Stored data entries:
=====
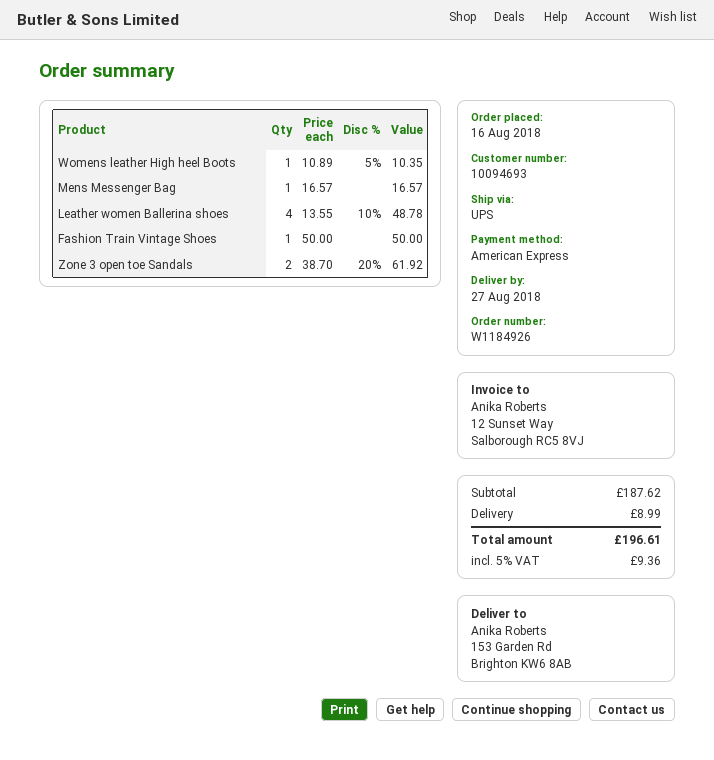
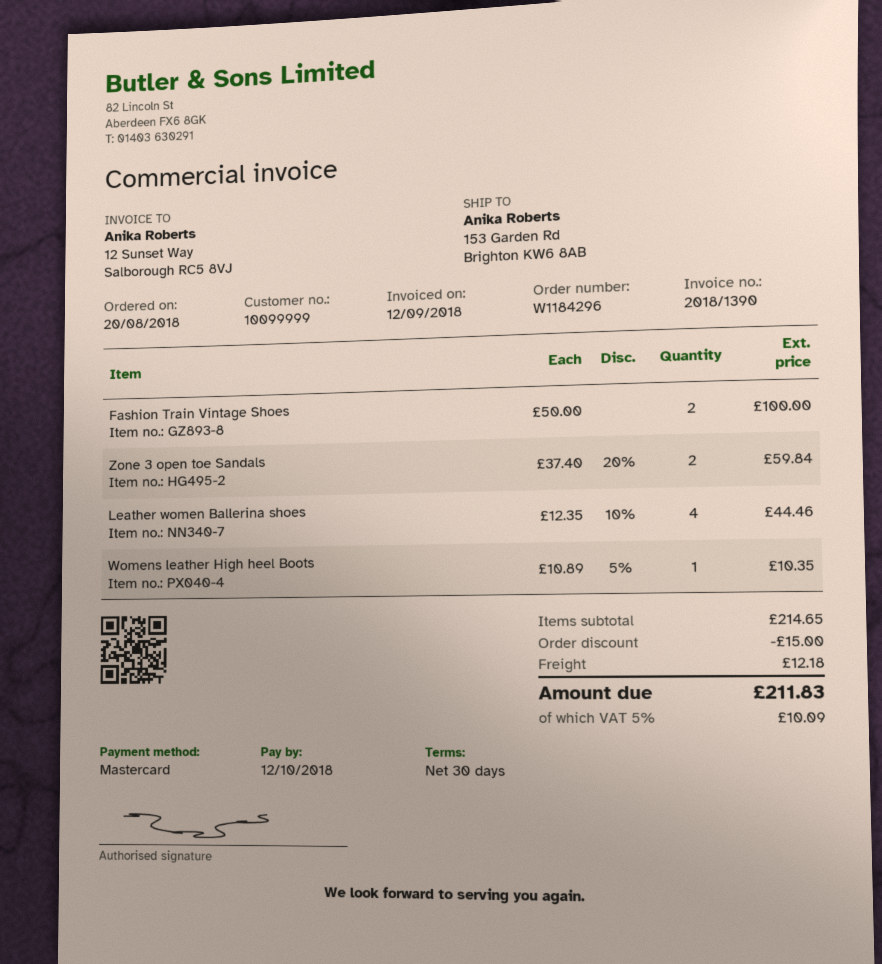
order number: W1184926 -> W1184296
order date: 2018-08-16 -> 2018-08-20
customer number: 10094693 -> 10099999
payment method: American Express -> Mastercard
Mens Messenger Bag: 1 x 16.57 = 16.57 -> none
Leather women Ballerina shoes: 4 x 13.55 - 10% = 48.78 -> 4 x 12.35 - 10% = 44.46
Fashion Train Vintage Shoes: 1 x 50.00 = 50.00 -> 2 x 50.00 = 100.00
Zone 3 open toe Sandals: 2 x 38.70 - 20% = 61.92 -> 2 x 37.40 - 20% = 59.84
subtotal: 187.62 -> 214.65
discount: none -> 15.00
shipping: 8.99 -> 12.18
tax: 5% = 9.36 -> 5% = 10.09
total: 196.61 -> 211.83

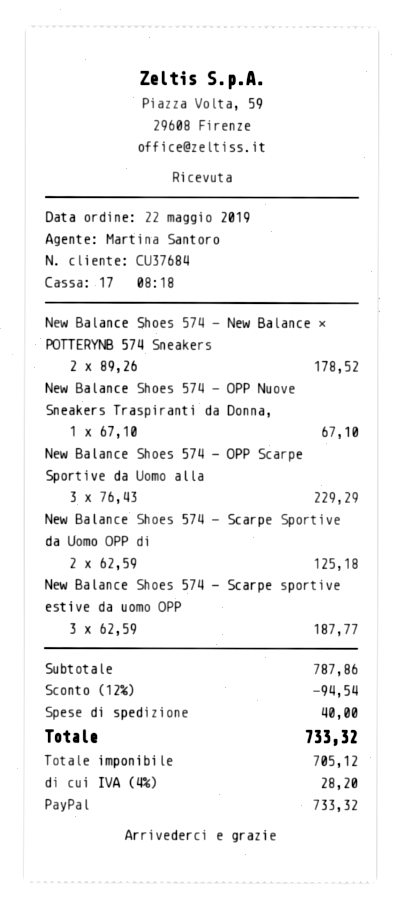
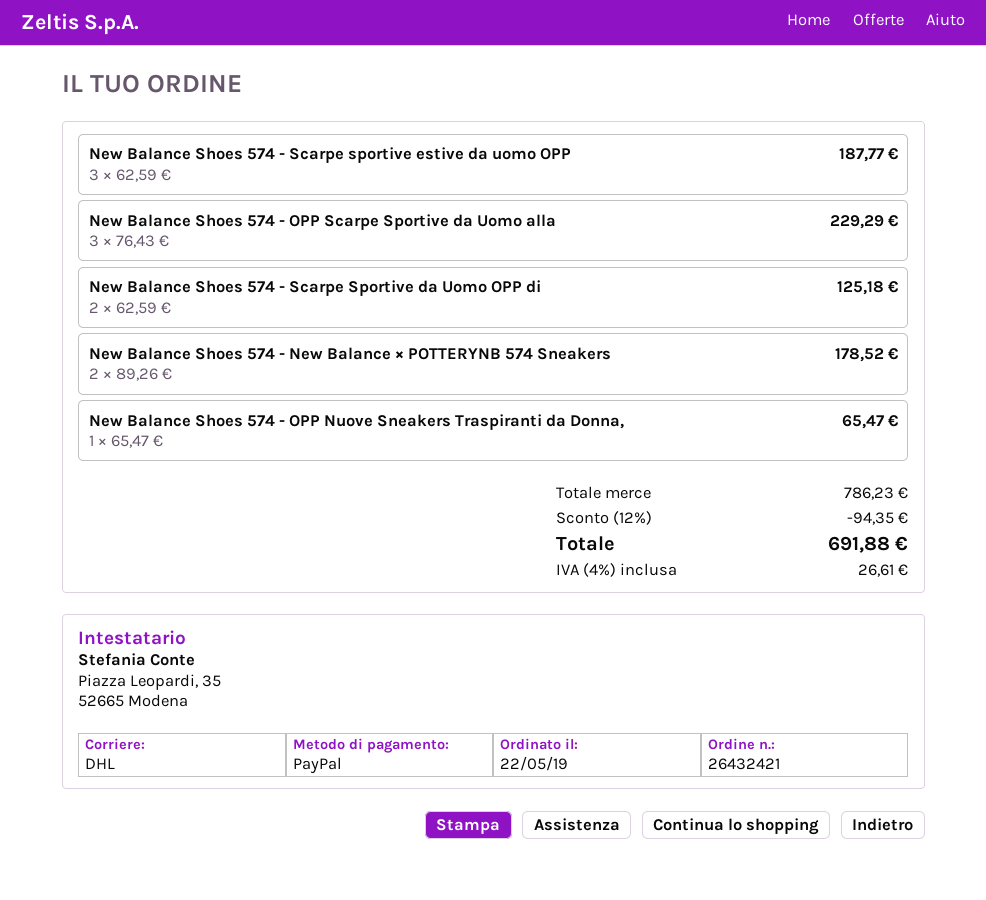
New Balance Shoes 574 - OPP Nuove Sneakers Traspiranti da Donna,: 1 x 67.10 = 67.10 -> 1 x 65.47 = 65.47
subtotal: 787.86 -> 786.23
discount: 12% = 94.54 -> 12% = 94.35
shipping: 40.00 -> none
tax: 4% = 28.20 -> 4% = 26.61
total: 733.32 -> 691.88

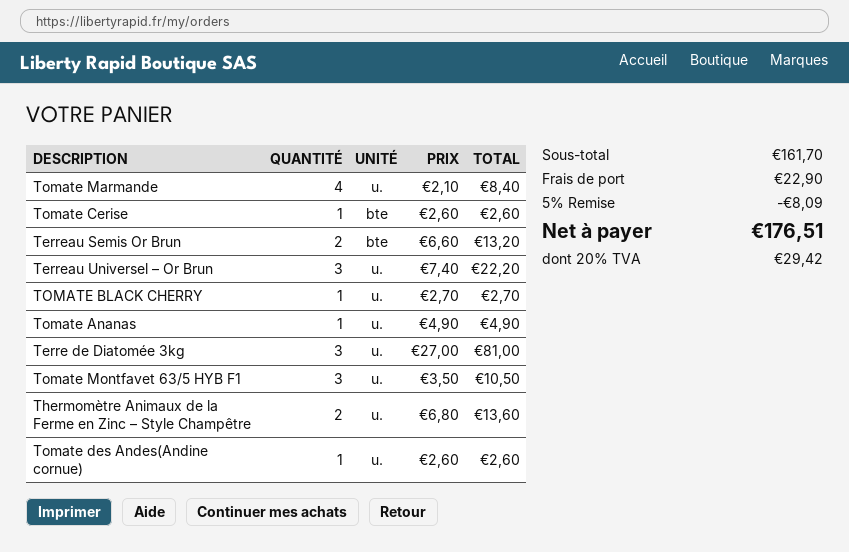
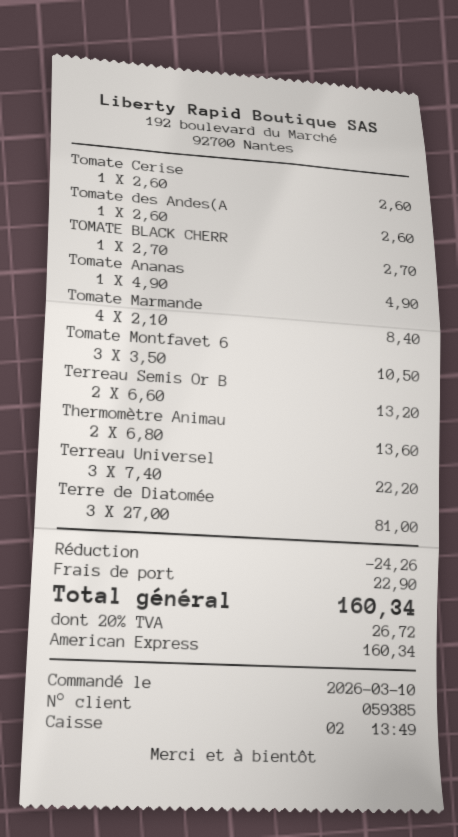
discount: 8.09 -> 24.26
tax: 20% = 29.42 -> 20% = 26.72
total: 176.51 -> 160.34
=====
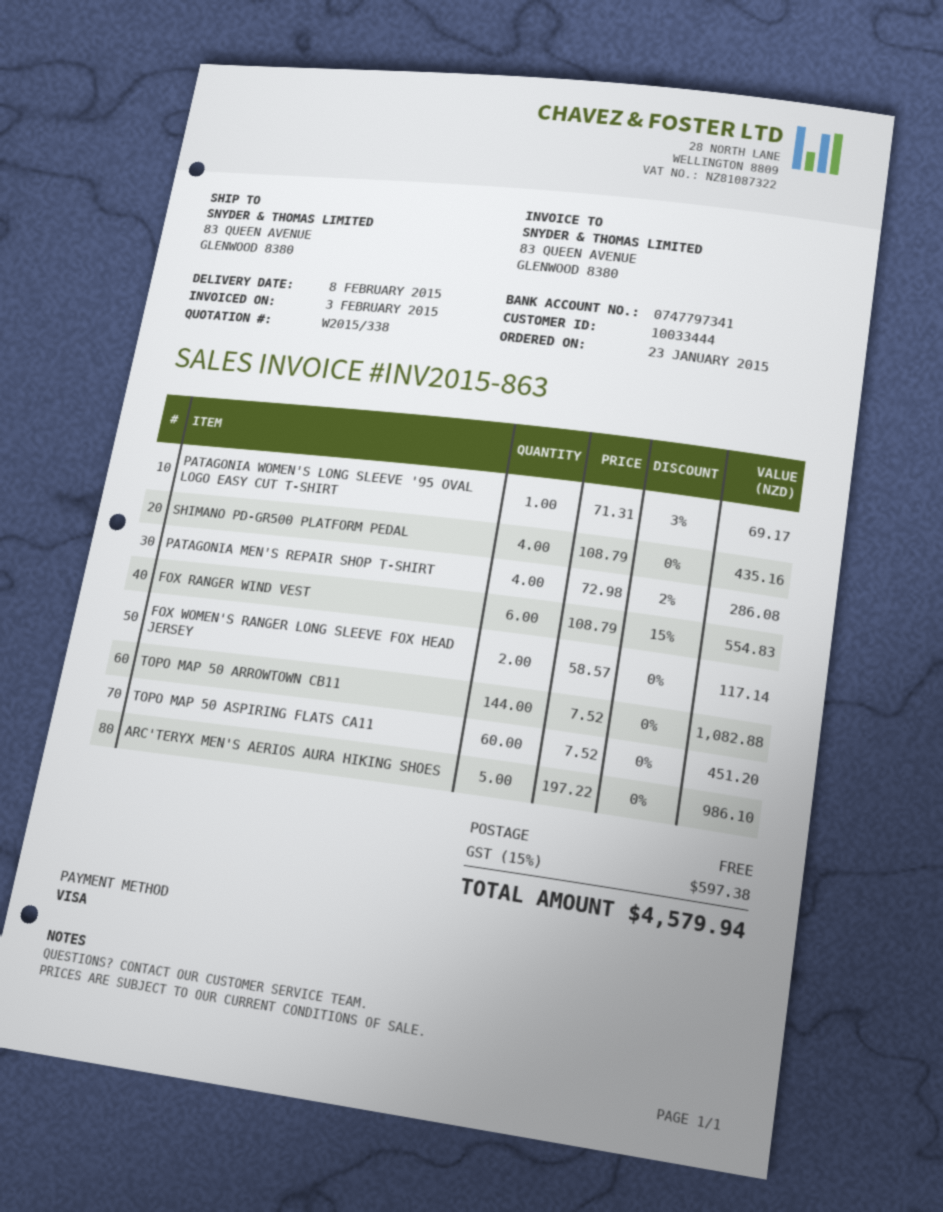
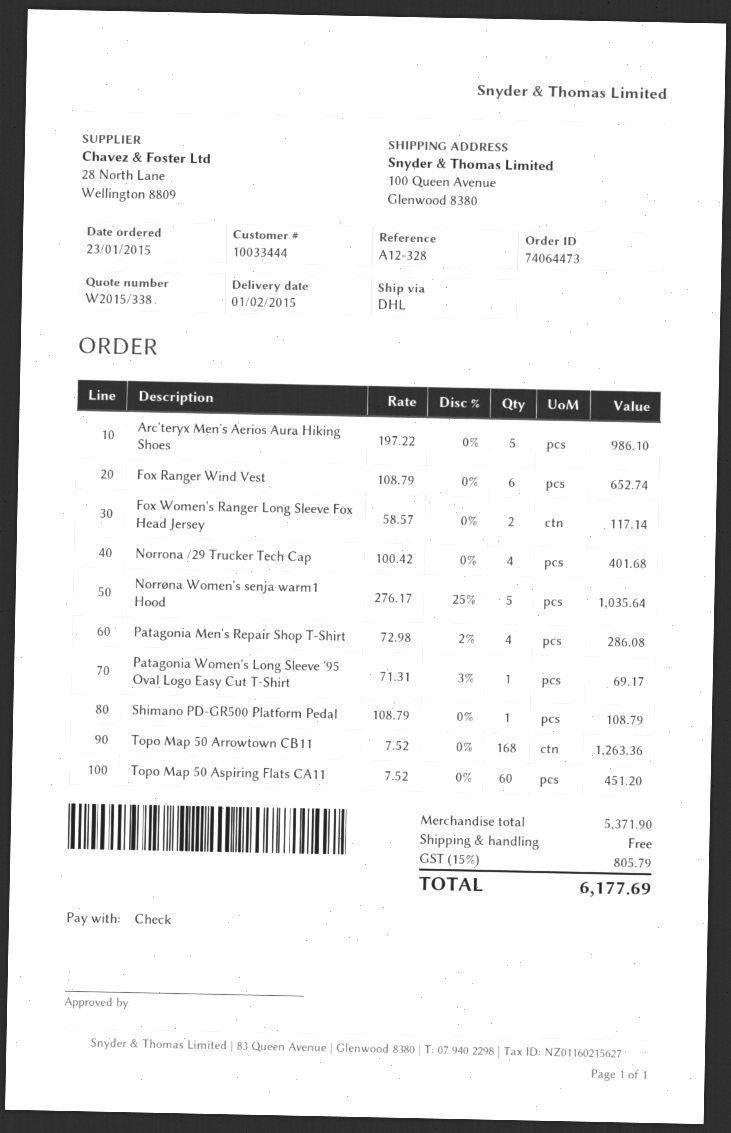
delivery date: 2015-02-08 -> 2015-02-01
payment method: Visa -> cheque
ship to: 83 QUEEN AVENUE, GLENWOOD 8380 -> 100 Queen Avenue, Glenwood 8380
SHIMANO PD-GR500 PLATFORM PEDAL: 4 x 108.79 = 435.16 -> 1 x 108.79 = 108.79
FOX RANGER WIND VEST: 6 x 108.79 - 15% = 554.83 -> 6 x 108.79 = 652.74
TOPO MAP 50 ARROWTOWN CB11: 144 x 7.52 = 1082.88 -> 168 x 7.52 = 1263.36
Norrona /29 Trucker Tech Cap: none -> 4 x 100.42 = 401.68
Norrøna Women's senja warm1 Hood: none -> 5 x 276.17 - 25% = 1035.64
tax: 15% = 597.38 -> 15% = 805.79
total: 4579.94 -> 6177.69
=====
Task:
Please output, exactly as written, the lines above from the one holding "shipping: 8.99 -> 12.18" through the one holding "total: 176.51 -> 160.34", both included, with the pictures omitted.

Written reply:
shipping: 8.99 -> 12.18
tax: 5% = 9.36 -> 5% = 10.09
total: 196.61 -> 211.83

New Balance Shoes 574 - OPP Nuove Sneakers Traspiranti da Donna,: 1 x 67.10 = 67.10 -> 1 x 65.47 = 65.47
subtotal: 787.86 -> 786.23
discount: 12% = 94.54 -> 12% = 94.35
shipping: 40.00 -> none
tax: 4% = 28.20 -> 4% = 26.61
total: 733.32 -> 691.88

discount: 8.09 -> 24.26
tax: 20% = 29.42 -> 20% = 26.72
total: 176.51 -> 160.34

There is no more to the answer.